Манассия: Ну да, ну да! Тебе навряд ли удастся себя соблюсти. Кто же не понимает! И меня от этого, знаешь ли, прямо перекручивает, прямо задыхаюсь я, когда размышляю об этом. Прямо до скрежета зубовного неприятно мне, что какой-то зловонный варвар, да с моей Юдифью станет проделывать все, что ему заблагорассудится. Все, что заблагорассудится! И до-о-олго… Как будто моя Юдифь – из тех, что ради медяка готовы в ближайшей канаве задрать подол, и расторопно! Как будто моя Юдифь – из тех, чья щель как выгребная яма, куда каждый волен сливать свои помои… Но я ведь тебе о чем толкую?
Юдифь: О чем же, Манассия? Я все слушаю, слушаю. Неужто я, глупая такая, еще не поняла?

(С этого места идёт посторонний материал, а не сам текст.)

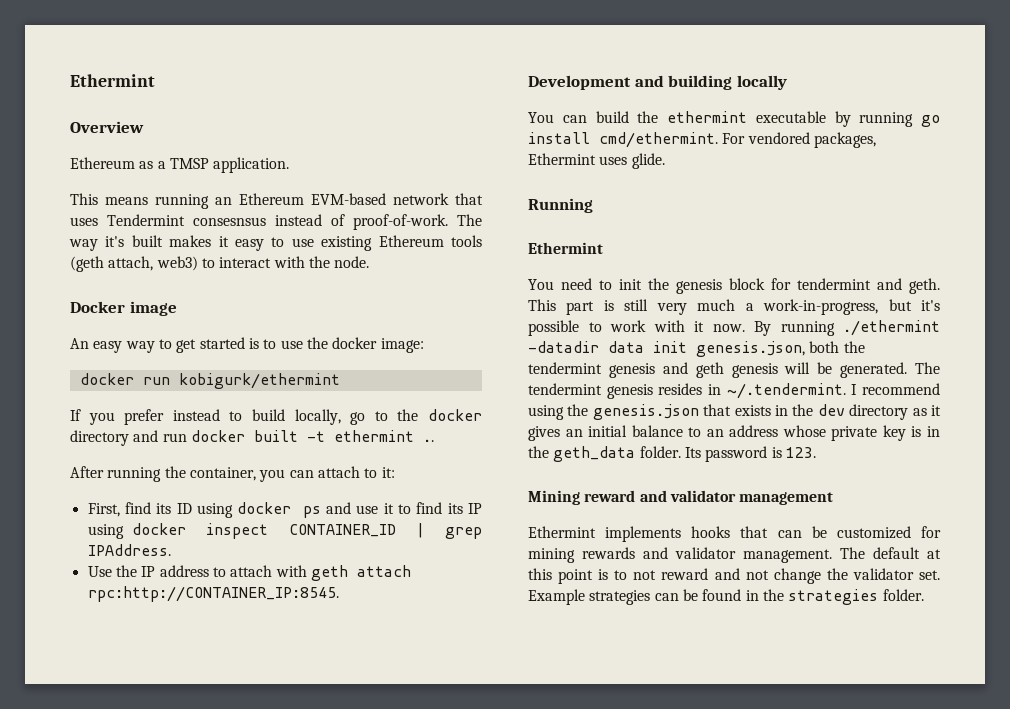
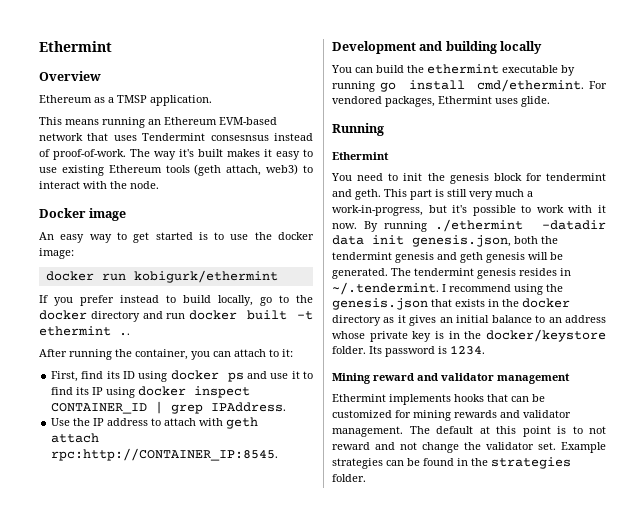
[817,404,845,416] dev -> [522,298,570,308] docker
[553,446,636,462] geth_data -> [486,329,606,342] docker/keystore
[785,447,816,458] 123. -> [450,345,485,355] 1234.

Манассия: Уж куда глупее! Я говорю: мне горестно, мне неприятно! Но отказать тебе от дома, коли ты не погибнешь и вернешься победительницей, не смогу. Не посмею отказать. И не тебя побьют камнями, а меня, если откажу. Да что там откажу! Даже если лицо свое отворочу в супружеской скорби, и то побьют! А не побьют, так осудят! Осудят, и это страшнее самой смерти. Это означает жить в бесчестии. Мне, Манассии, всегда столь уважаемому, в бесчестии! Ане тебе отнюдь. Бесчестье же и тебе, и мне грозит, если отправиться в лагерь к Олоферну ты откажешься. Вот этак все повернулось, запуталось в семь петель. Так ты пойдешь?
Юдифь: Манассия, как я могу?!
Манассия (тяжко вздыхая, тянет из угла принесенный сверток): Уф-ф! Говорить с тобою тяжелый труд, женщина. Ну ладно. Смотри, вот шкура. Редкая шкура. Драгоценная. Заморская. Ее оценивают на вес золота. Гляди, какая мягкая, как серебрится мех. Только немного слежался в коробе. Озия подарил мне эту шкуру за то, что я тут, упрятав поглубже некоторые понятия, уговариваю тебя спасти Бетулию да и сам Иерусалим. А я вот дарю эту шкуру тебе.